Film Works has an output deal with new Toronto television distribution company Critical Mass Releasing to handle international presales and foreign distribution of its films.
Away, a property originally developed by Film Works as a four-hour movie, is being revamped for the big screen. The budget will be in the $15-million range and cbc and Ireland’s rte are on board to take tv rights.
Based on the novel by Jane Urquhart and adapted by Vancouver screenwriter Linda Svendsen, Away is the tale of three generations of women and begins in 1840s Ireland when a young girl finds a sailor washed ashore with the tide whom she eventually follows to Canada. Principal photography is scheduled for next winter and Film Works is currently finalizing an agreement with a u.k. coproducer.
Two projects are in development with playwright Ariel Dorfman’s North Carolina-based company. Widows, based on a novel by Dorfman, is a political drama, and Paradise ii, scripted by Dorfman and his son Rodrigo, is a futuristic thriller in the $20-million to $25-million range. Dorfman’s screenplay credits include Death and the Maiden, directed by Roman Polanski.
An $8-million joint venture with Tor Production of Poland, Julie Walking Home is set for production this August in Toronto, Poland and Russia. Holly Hunter is keen to take the leading role in the film, to be directed by Agnieshzka Holland (Washington Square). The screenplay is written by Holland and Canadian Arlene Sarner (Peggy Sue Got Married).
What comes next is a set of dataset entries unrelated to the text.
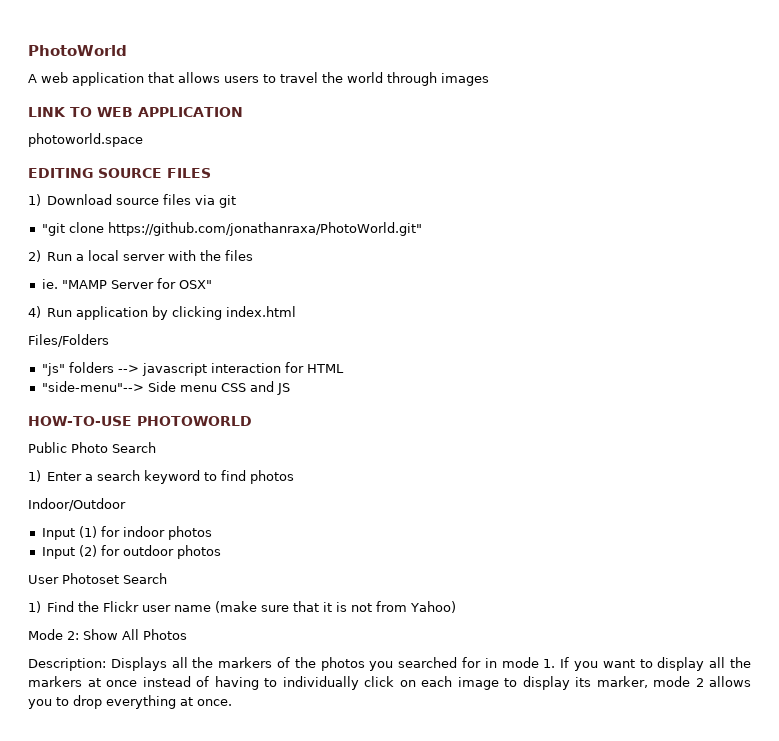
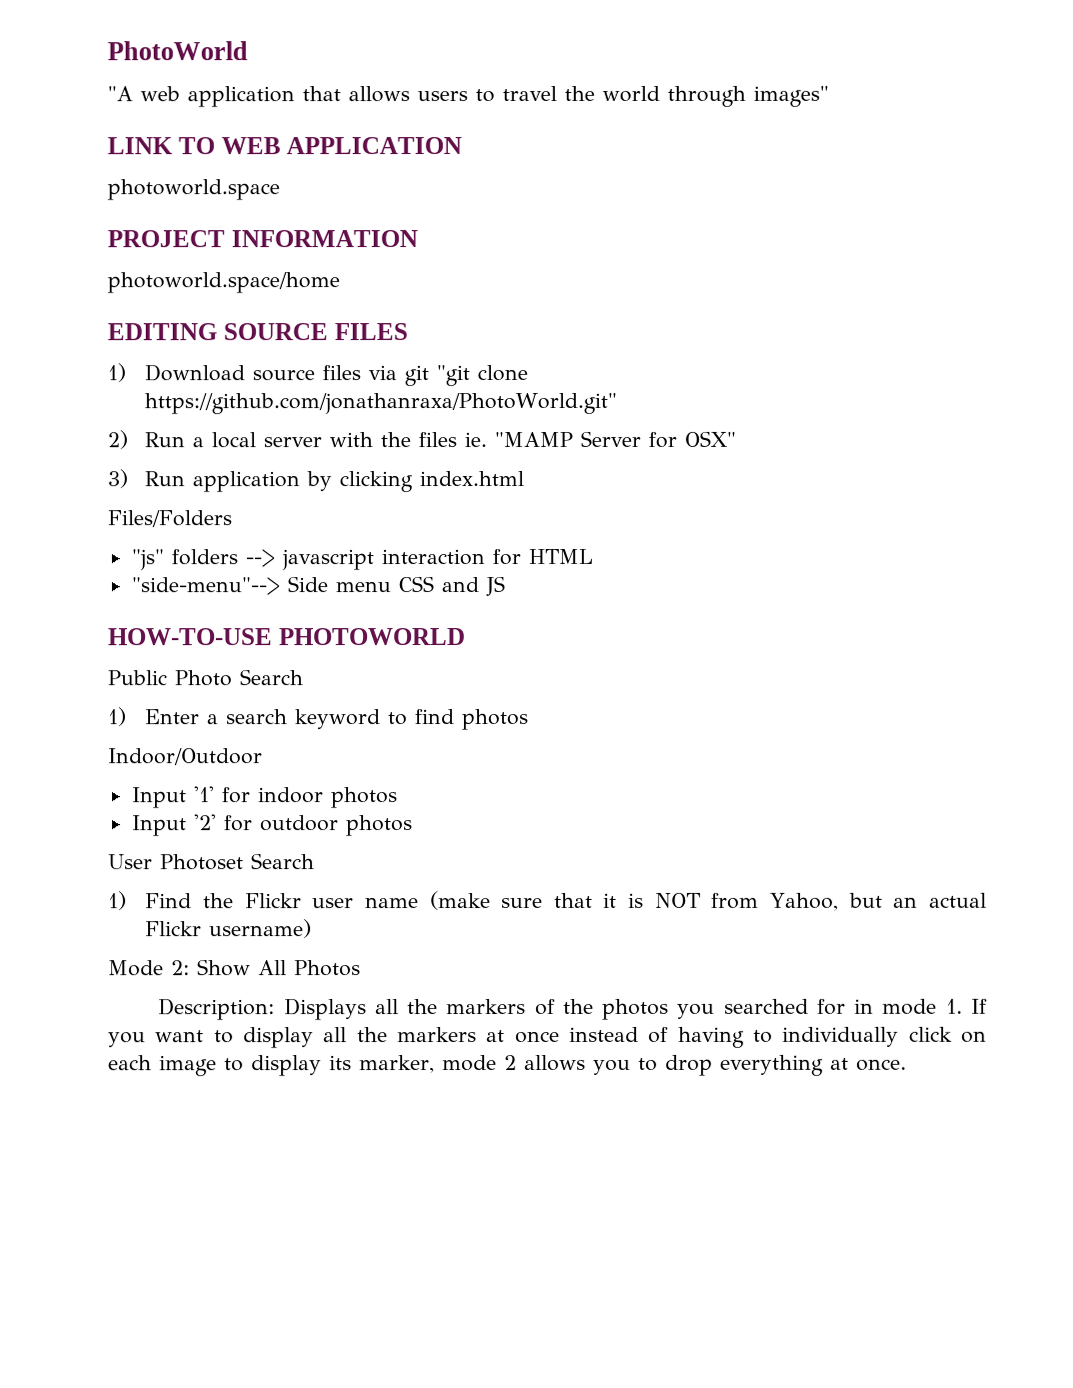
- A web application that allows users to travel the world through images
+ "A web application that allows users to travel the world through images"
+ PROJECT INFORMATION
+ photoworld.space/home
- 1) Download source files via git
- "git clone https://github.com/jonathanraxa/PhotoWorld.git"
+ 1) Download source files via git "git clone https://github.com/jonathanraxa/PhotoWorld.git"
- 2) Run a local server with the files
- ie. "MAMP Server for OSX"
+ 2) Run a local server with the files ie. "MAMP Server for OSX"
- 4) Run application by clicking index.html
+ 3) Run application by clicking index.html
- Input (1) for indoor photos
+ Input '1' for indoor photos
- Input (2) for outdoor photos
+ Input '2' for outdoor photos
- 1) Find the Flickr user name (make sure that it is not from Yahoo)
+ 1) Find the Flickr user name (make sure that it is NOT from Yahoo, but an actual Flickr username)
Montreal’s Equinox (Compagnie France Film) has taken Canadian rights, and tv rights have been presold to TMN-The Movie Network, Superchannel and Super Ecran in Canada as well as conventional and cable stations in Poland. Sony Pictures Classics has placed an offer on the table for American distribution, says Solnicki, who will produce with Paul Stephens.
In addition to its larger productions, Solnicki says Film Works intends to continue to nurture up-and-coming directors working on lower-budget projects.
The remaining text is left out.